General Assembly on sex and singleness

The General Assembly has just accepted a report which says, “There has been in the church also the partial acceptance of homosexuality as an acceptable Christian lifestyle.

People have spoken of a rubicon being crossed by the support that Scott Rennie received last Saturday evening in the General Assembly. However, that is not really so. All the Assembly did then was to refuse to uphold a complaint that Aberdeen Presbytery had acted against Church law in respect of his new post.

The rubicon has been crossed at this assembly however, and it lies in the publication of that sentence.
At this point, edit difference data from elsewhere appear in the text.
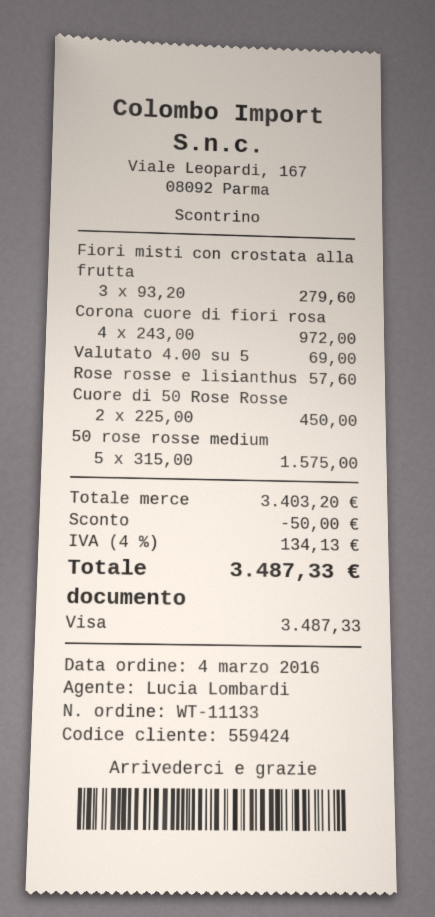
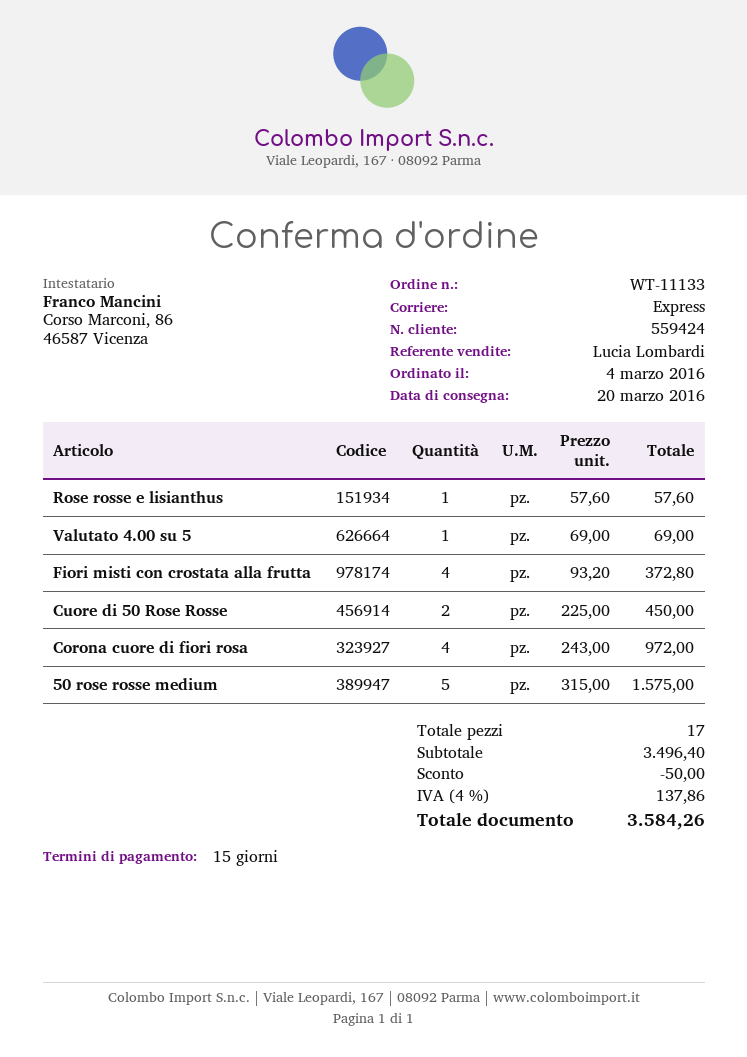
Fiori misti con crostata alla frutta: 3 x 93.20 = 279.60 -> 4 x 93.20 = 372.80
subtotal: 3403.20 -> 3496.40
tax: 4% = 134.13 -> 4% = 137.86
total: 3487.33 -> 3584.26

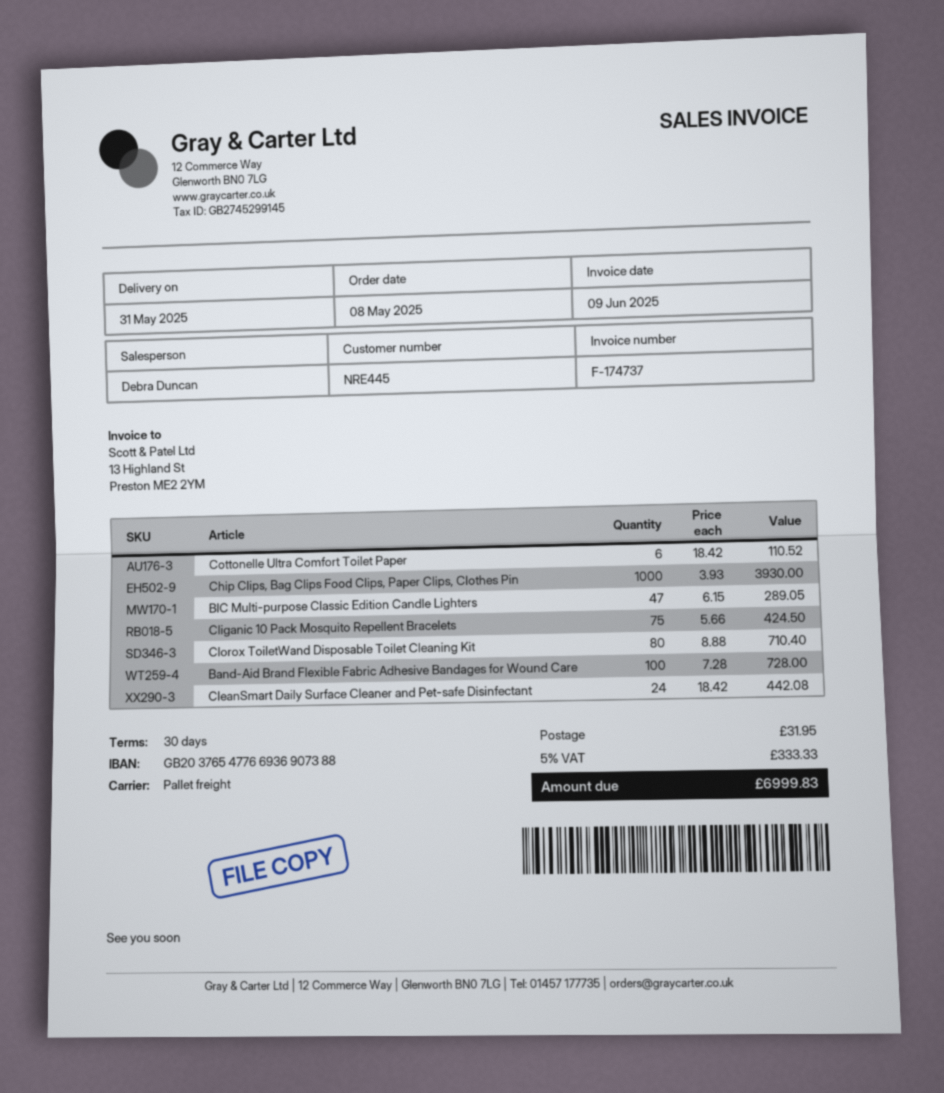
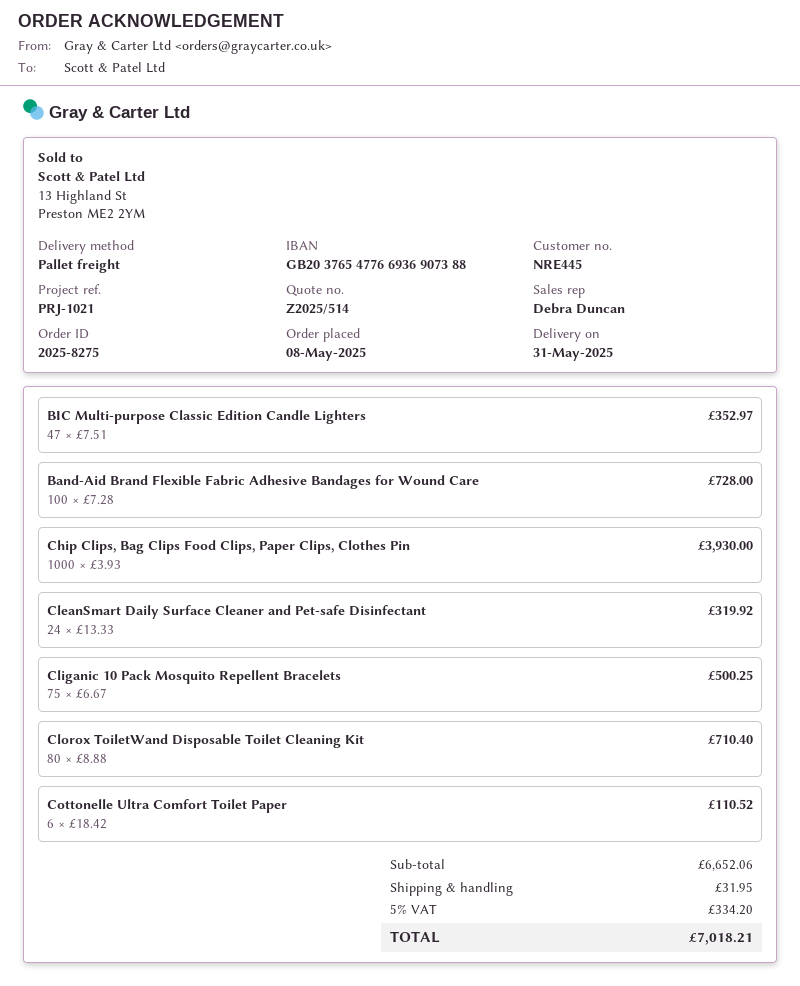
BIC Multi-purpose Classic Edition Candle Lighters: 47 x 6.15 = 289.05 -> 47 x 7.51 = 352.97
Cliganic 10 Pack Mosquito Repellent Bracelets: 75 x 5.66 = 424.50 -> 75 x 6.67 = 500.25
CleanSmart Daily Surface Cleaner and Pet-safe Disinfectant: 24 x 18.42 = 442.08 -> 24 x 13.33 = 319.92
tax: 5% = 333.33 -> 5% = 334.20
total: 6999.83 -> 7018.21

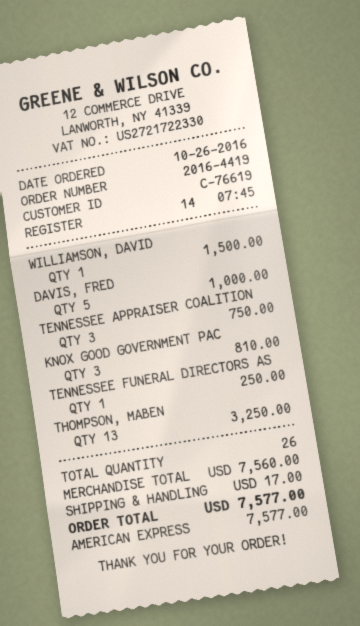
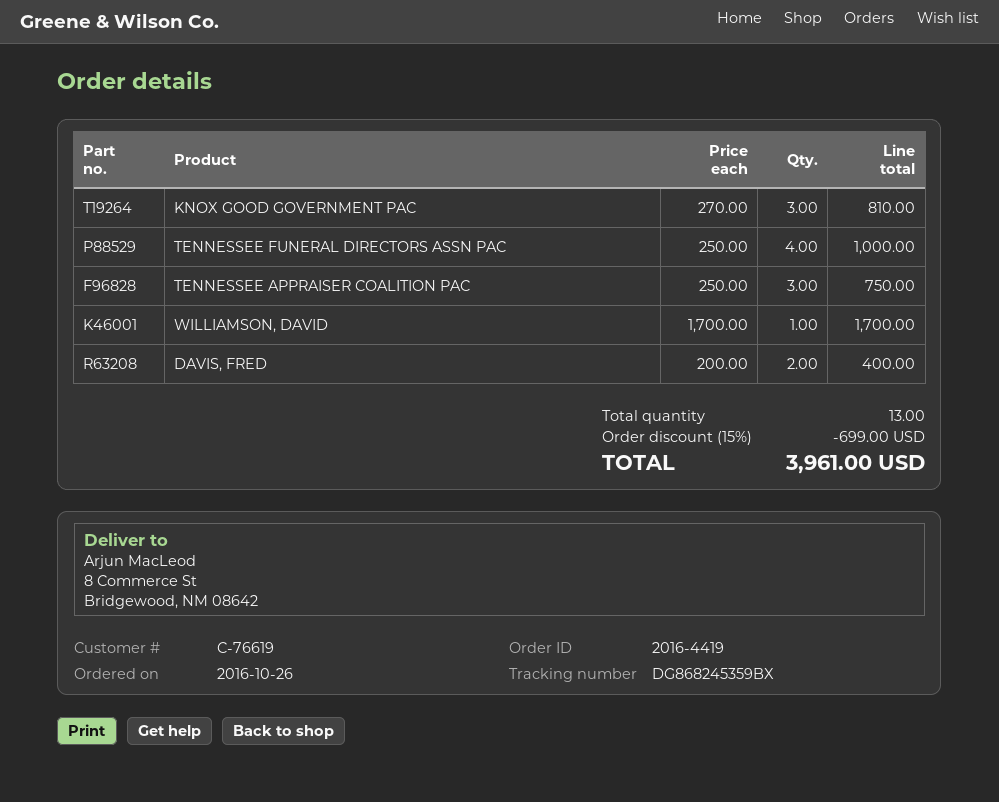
WILLIAMSON, DAVID: 1 for 1500.00 -> 1 for 1700.00
DAVIS, FRED: 5 for 1000.00 -> 2 for 400.00
TENNESSEE FUNERAL DIRECTORS AS: 1 for 250.00 -> 4 for 1000.00
THOMPSON, MABEN: 13 for 3250.00 -> none
total quantity: 26 -> 13
discount: none -> 15% = 699.00
shipping: 17.00 -> none
total: 7577.00 -> 3961.00

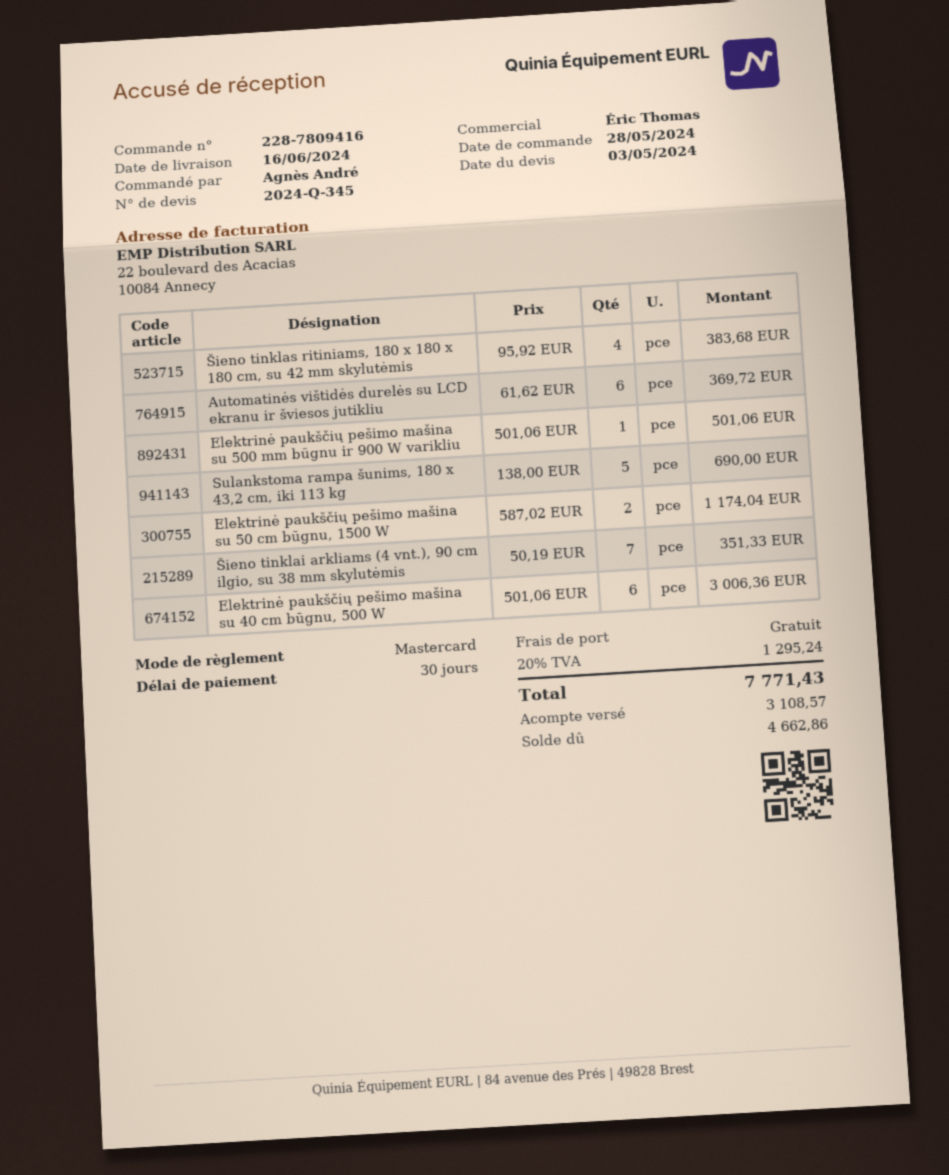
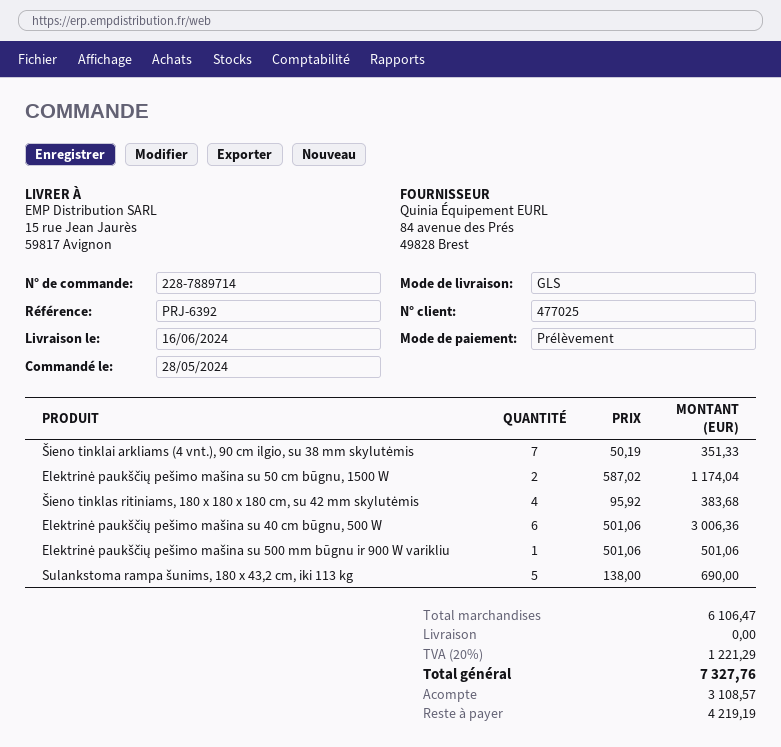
order number: 228-7809416 -> 228-7889714
payment method: Mastercard -> direct debit
Automatinės vištidės durelės su LCD ekranu ir šviesos jutikliu: 6 x 61.62 = 369.72 -> none
tax: 20% = 1295.24 -> 20% = 1221.29
total: 7771.43 -> 7327.76
balance: 4662.86 -> 4219.19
Also, in the acceptance in this report that there are within the Church of Scotland, those who accept that people sometimes have sex outside marriage and that far from being an abomination, this might just be the starting point for a growing, committed, loving relationship blessed by God with joy and delight.

An attempt was made by certain of the Usual Suspects to suppress the report and to see that it was not distributed, but that did not succeed.

The thing that we are seeing happen at he moment is a fundamental challenge to the position that there can only be one definitive attitude to both gay relationships in particular and sex outside marriage in general and that is to forbid and to condemn any physical sexual expression at all. Churches, including the C of S are not making up their minds to change 2000 years of morality at one stroke of the pen though there will be those who say they are. What we see happening is far more interesting. It is that churches are having to accept that within their boundaries there are people who have different views from one another.

Now, that is anathema to the Usual Suspects. Their position is entirely based on the stated claim that there can be only one view.

The church is dividing, not into two camps, one of which accepts gay people and one of which does not; but rather into two broad camps, one of which accepts that different views on these issues are possible within one church and one which cannot accept that at all.

The key quote highlighted above comes from an excellent General Assembly report on Singleness which was buried deep in the Mission and Discipleship council’s business. It is the kind of thing that the C of S does extremely well and by making it available, offers a valuable gift to all the churches.

The report is available in pdf format here and begins on page 4/48.

Well worthwhile.

Comments

  1. Kennedy says

    DCampbell writes:
    Wow, Kennedy – I hadn’t realised there was so much or so many people to it, but surely it is not beyond us to have some kind of webcast of the more important sections of the proceedings

    Webcasting from Palmerston Place presents a number of challenges:

    resourcing the camera crew, vision mixer and director (kit and people) and integration with the projection system to carry any slides and visuals
    looking at the lighting to allow good pictures but without interfering with the projection system (which suffers from light spill from the windows already)
    Network and machine infrastructure in the building to capture and code the video.
    Dedicated bandwidth (with Quality of Service) to transfer the video and audio stream out to a distribution server. (We currently piggyback on Palmerston Place’s own internet connection).

    An alternative would be an audio stream with a general shot webcam updating every 30 – 60 secs but again would probably need a dedicated connection to the net to ensure that there was no breakup.

    This is not a litany of reasons for not doing things – it’s just a realistic assessment of the resource requirements.

    Kennedy

  2. Kennedy says

    Or another thought-

    We start having Synod on the Th/Fr/Sa after the Assembly on the Mound and share the costs of the setup.

  3. Kennedy says

    No, I suppose a general ‘piskie tag would work just as well, but I’m with Kimberly and would prefer #piskie

  4. My only problem with piskie is that in some parts of the UK a “piskie” is one of the little people, and not necessarily a nice one.

    See for example:
    http://www.mysteriousbritain.co.uk/england/cornwall/folklore/the-piskies-of-cornwall.html

    “Some people saw them as the souls of pagans who could not transcend to heaven, and they were also seen as the remnants of pagan gods, banished with the coming of Christianity. In tradition they are doomed to shrink in size until they disappear. “

  5. Elizabeth says

    Maybe it’s just me, but I have always found the potential confusion between pisky and piskie immensely pleasing (by ‘always’ I mean, since I discovered the term – not too many years ago!). It’s one of the (many) reasons I’m pleased to be on the pisky/ie side of the pond.

  6. Thanks Kelvin – all this stuff is quite amazing really – especially Kennedy’s informative and knowledgeable material about what is actually needed. I agree about the Primus’s charge being essential, but if live streaming (if that is what it is called) is too intensive an operation in all kinds of ways for an admittedly small audience, why not do a twice daily edited digest of each day’s business like the one the Revd Dougkas Aitken does for the CofS?

  7. Kelvin says

    Rob Warren already does do digests in audio format – video may well be the next step, though it is quite a big step to take.

  8. Kennedy says

    The video update that Douglas Aitken does is a copy of his audio update with appropriate video material behind it ie you don’t get any actuality from the chamber.

    We would still need editing and coding time before the video could be uploaded to an external server.